▶ [Task to complete]:
Use the entries below and reproduce exactly the lines from the one containing "- Le ramasse-miettes" down to the one containing "- SIMILAR MODULES", both of them included.

===== Exercise materials

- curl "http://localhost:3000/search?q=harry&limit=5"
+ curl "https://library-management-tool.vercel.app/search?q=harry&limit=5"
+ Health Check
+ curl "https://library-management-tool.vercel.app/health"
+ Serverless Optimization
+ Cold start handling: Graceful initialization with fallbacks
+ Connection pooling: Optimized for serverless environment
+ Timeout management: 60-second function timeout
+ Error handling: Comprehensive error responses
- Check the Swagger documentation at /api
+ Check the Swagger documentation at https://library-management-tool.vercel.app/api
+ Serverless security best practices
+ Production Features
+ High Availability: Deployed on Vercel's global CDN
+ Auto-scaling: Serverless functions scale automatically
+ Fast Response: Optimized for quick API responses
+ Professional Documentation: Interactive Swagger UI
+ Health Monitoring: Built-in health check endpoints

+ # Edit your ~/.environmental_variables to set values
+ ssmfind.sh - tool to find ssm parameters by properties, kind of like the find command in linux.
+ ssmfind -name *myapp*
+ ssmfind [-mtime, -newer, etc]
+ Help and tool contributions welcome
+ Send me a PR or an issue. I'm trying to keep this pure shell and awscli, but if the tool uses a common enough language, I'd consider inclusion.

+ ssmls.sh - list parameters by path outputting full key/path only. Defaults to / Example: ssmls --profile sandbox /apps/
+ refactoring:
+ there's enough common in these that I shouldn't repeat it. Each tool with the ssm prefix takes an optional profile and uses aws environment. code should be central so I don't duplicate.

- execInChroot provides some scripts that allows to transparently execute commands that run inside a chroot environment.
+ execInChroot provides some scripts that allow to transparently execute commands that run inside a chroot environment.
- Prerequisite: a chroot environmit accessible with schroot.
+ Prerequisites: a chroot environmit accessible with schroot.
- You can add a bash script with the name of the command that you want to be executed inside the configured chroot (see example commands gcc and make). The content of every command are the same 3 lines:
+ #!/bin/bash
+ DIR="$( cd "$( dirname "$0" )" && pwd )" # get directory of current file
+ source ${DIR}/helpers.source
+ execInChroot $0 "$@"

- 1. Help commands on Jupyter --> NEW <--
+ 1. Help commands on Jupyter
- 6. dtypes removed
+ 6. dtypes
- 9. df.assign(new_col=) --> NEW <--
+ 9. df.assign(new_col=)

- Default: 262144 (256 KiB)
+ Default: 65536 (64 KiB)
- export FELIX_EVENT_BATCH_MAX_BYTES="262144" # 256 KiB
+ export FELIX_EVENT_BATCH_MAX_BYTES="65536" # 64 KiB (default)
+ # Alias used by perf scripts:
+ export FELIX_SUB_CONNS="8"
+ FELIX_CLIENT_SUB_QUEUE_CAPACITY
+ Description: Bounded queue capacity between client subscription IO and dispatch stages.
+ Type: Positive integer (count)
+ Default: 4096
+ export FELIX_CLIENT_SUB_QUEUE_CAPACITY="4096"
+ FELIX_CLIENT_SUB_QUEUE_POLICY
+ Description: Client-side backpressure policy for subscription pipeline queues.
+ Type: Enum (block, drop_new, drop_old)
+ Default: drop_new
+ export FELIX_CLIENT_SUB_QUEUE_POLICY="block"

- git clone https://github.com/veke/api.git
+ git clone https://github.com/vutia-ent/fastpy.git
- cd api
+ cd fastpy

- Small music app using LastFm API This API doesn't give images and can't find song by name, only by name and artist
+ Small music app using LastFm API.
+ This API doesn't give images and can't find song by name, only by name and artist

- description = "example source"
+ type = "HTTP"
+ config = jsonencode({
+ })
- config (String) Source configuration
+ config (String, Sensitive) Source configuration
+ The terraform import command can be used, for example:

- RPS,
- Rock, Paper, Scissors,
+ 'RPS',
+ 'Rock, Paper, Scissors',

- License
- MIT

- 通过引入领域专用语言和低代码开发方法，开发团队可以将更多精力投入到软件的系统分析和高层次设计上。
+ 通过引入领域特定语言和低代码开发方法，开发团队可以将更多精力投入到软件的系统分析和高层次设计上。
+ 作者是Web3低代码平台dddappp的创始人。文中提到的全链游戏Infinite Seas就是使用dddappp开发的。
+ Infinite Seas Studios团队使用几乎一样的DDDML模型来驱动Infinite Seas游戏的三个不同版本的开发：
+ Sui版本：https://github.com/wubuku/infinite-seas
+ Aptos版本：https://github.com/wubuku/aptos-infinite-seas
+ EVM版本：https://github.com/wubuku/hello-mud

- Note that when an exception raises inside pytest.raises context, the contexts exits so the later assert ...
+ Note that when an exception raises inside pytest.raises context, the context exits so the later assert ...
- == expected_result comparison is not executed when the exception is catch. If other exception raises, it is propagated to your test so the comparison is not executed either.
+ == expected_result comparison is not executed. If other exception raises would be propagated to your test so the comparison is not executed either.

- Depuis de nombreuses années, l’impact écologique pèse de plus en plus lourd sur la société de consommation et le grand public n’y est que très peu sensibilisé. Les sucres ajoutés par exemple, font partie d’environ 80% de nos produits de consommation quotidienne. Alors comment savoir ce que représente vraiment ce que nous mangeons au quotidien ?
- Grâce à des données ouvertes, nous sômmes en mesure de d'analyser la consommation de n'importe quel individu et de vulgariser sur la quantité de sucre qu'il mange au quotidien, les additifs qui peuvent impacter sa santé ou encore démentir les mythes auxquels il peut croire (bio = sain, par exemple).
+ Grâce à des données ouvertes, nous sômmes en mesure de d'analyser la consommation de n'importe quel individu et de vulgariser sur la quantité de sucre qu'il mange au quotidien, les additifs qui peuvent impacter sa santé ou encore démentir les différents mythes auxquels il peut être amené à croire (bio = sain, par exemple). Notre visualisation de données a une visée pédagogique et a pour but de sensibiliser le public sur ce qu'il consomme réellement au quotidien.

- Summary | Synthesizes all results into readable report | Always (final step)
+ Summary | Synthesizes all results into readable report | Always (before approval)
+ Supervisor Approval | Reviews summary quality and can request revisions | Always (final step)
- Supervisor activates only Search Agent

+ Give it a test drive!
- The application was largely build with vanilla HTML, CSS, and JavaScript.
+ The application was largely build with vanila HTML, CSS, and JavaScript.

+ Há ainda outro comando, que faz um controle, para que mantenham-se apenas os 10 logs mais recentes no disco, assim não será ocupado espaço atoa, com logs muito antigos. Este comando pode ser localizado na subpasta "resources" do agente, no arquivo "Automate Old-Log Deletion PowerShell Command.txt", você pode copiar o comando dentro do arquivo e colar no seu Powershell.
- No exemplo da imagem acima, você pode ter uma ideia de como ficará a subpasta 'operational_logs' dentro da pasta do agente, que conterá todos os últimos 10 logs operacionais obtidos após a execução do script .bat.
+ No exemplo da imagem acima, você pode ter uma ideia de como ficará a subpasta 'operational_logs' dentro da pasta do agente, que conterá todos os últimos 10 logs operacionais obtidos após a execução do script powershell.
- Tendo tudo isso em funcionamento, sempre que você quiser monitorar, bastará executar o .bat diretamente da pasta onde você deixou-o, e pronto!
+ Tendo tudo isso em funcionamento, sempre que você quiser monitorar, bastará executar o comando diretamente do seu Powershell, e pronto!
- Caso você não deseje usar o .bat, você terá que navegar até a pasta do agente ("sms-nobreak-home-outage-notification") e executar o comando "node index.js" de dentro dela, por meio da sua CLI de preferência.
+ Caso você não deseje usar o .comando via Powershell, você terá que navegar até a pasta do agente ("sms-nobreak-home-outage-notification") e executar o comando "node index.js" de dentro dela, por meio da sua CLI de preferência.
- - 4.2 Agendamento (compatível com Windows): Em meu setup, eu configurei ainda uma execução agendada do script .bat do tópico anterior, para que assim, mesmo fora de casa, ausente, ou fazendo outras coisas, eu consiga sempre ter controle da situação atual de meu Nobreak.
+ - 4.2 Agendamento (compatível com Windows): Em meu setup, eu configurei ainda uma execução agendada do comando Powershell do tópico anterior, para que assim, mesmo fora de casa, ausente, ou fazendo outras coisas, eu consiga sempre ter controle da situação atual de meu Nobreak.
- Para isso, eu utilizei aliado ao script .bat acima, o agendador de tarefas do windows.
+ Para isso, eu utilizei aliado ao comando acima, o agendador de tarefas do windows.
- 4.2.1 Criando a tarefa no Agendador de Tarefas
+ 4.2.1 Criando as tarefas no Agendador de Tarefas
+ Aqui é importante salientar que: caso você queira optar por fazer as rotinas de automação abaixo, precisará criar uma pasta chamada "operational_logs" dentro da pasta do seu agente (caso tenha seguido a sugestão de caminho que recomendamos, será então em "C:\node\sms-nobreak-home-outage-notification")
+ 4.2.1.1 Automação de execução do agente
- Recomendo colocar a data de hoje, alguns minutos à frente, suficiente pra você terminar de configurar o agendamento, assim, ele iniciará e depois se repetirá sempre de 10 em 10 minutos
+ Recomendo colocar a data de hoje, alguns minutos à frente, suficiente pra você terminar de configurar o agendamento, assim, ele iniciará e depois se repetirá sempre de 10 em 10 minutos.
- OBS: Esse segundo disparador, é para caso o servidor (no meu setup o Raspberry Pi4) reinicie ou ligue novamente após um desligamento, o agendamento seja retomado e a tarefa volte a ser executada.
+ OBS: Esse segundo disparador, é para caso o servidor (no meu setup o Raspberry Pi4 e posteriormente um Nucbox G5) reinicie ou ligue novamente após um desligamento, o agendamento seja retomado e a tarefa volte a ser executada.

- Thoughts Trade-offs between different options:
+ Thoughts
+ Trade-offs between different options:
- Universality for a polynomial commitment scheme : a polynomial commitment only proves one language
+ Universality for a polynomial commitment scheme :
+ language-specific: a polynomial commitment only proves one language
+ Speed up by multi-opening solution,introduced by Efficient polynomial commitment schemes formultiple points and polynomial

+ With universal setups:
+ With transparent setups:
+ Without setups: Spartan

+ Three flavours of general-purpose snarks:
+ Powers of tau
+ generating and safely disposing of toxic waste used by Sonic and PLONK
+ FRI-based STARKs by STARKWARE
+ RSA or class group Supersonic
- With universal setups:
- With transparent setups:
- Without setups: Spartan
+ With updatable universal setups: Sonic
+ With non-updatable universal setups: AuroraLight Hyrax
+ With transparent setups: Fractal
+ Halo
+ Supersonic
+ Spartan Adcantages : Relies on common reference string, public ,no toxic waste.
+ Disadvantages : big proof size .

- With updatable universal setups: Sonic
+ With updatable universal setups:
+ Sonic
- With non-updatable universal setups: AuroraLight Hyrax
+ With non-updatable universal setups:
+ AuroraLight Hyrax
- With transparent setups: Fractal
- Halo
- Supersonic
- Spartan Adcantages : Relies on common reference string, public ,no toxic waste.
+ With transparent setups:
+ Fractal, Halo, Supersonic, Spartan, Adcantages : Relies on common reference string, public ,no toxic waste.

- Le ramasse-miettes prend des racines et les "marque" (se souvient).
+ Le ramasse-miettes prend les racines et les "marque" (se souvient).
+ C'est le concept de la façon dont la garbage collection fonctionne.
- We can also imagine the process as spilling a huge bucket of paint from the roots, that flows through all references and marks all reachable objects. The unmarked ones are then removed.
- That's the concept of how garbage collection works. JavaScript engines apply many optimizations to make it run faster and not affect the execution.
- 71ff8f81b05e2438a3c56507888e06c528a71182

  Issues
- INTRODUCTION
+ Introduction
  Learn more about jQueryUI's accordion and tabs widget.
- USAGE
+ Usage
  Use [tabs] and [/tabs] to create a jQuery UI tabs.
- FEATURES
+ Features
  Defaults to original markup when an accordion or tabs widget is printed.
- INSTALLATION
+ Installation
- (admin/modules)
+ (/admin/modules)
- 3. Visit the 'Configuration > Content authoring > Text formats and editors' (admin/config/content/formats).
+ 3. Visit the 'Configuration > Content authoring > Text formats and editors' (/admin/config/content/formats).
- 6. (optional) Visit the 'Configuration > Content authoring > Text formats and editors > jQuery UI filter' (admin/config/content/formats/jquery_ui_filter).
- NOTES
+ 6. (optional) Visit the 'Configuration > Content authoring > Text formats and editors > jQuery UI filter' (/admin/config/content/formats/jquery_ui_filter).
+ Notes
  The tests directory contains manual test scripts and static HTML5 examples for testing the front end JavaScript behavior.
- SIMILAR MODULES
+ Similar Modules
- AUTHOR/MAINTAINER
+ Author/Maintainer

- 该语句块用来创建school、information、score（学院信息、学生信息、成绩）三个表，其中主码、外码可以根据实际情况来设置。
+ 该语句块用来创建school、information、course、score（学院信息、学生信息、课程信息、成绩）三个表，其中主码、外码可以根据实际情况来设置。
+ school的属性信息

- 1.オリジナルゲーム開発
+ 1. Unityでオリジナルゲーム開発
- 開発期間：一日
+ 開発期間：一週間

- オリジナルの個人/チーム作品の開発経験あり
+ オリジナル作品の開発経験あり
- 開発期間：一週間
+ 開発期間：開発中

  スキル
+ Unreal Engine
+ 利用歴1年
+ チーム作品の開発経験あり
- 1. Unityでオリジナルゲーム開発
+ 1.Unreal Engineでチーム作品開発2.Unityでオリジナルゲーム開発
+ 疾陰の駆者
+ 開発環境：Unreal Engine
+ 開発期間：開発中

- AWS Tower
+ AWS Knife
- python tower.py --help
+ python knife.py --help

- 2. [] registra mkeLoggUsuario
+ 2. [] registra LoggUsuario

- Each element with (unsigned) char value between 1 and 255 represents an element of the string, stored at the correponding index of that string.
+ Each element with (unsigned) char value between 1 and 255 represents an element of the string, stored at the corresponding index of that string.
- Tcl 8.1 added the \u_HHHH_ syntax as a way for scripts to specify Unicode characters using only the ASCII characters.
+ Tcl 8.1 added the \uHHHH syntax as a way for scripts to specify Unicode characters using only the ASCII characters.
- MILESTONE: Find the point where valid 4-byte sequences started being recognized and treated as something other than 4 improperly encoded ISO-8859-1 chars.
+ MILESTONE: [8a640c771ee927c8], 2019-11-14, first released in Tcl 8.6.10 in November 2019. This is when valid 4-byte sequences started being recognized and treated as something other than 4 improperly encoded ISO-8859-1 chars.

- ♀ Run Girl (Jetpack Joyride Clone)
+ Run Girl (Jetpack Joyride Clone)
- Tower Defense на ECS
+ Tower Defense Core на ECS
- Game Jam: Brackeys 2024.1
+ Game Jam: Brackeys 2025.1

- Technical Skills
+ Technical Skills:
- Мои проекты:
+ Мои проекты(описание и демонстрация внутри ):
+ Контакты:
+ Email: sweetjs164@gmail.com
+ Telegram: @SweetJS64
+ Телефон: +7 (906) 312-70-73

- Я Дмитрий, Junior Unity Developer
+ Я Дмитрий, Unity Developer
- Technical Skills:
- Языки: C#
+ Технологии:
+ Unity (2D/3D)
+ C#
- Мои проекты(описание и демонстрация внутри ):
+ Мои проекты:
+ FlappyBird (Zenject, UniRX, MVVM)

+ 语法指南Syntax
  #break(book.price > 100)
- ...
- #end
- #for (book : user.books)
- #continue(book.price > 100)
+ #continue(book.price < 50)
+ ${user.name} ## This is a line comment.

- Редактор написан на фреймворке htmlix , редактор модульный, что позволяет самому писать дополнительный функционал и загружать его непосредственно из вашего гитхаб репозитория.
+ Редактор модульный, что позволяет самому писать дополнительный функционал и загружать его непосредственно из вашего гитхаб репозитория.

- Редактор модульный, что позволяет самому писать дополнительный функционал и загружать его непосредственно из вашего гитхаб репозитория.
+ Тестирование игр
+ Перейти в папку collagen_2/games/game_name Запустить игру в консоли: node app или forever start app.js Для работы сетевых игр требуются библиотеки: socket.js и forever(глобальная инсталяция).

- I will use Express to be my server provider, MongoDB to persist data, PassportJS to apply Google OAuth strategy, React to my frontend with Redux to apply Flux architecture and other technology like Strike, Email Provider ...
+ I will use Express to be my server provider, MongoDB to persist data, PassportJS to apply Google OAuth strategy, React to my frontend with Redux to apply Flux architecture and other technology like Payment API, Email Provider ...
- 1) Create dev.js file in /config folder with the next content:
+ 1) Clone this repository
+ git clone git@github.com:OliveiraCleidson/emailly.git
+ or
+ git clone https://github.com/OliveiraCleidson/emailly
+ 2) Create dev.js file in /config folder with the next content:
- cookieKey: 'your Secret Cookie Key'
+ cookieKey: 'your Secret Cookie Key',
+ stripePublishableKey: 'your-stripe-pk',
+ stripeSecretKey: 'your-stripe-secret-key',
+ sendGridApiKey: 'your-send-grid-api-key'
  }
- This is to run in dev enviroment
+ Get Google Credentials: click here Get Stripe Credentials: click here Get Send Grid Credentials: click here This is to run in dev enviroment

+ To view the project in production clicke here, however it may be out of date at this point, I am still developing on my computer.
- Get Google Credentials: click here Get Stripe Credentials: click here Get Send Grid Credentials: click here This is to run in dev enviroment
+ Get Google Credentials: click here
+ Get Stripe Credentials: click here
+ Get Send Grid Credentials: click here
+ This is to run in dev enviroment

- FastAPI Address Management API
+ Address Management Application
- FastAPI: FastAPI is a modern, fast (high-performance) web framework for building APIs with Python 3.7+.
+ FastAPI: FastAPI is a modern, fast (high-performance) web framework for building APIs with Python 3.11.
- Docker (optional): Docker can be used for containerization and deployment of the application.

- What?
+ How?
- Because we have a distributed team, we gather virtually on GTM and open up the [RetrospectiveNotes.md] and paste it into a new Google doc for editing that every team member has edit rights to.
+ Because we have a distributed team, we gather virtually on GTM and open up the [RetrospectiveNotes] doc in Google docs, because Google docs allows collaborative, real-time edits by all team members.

==========

▶ [Answer to this problem]:
- Le ramasse-miettes prend des racines et les "marque" (se souvient).
+ Le ramasse-miettes prend les racines et les "marque" (se souvient).
+ C'est le concept de la façon dont la garbage collection fonctionne.
- We can also imagine the process as spilling a huge bucket of paint from the roots, that flows through all references and marks all reachable objects. The unmarked ones are then removed.
- That's the concept of how garbage collection works. JavaScript engines apply many optimizations to make it run faster and not affect the execution.
- 71ff8f81b05e2438a3c56507888e06c528a71182

  Issues
- INTRODUCTION
+ Introduction
  Learn more about jQueryUI's accordion and tabs widget.
- USAGE
+ Usage
  Use [tabs] and [/tabs] to create a jQuery UI tabs.
- FEATURES
+ Features
  Defaults to original markup when an accordion or tabs widget is printed.
- INSTALLATION
+ Installation
- (admin/modules)
+ (/admin/modules)
- 3. Visit the 'Configuration > Content authoring > Text formats and editors' (admin/config/content/formats).
+ 3. Visit the 'Configuration > Content authoring > Text formats and editors' (/admin/config/content/formats).
- 6. (optional) Visit the 'Configuration > Content authoring > Text formats and editors > jQuery UI filter' (admin/config/content/formats/jquery_ui_filter).
- NOTES
+ 6. (optional) Visit the 'Configuration > Content authoring > Text formats and editors > jQuery UI filter' (/admin/config/content/formats/jquery_ui_filter).
+ Notes
  The tests directory contains manual test scripts and static HTML5 examples for testing the front end JavaScript behavior.
- SIMILAR MODULES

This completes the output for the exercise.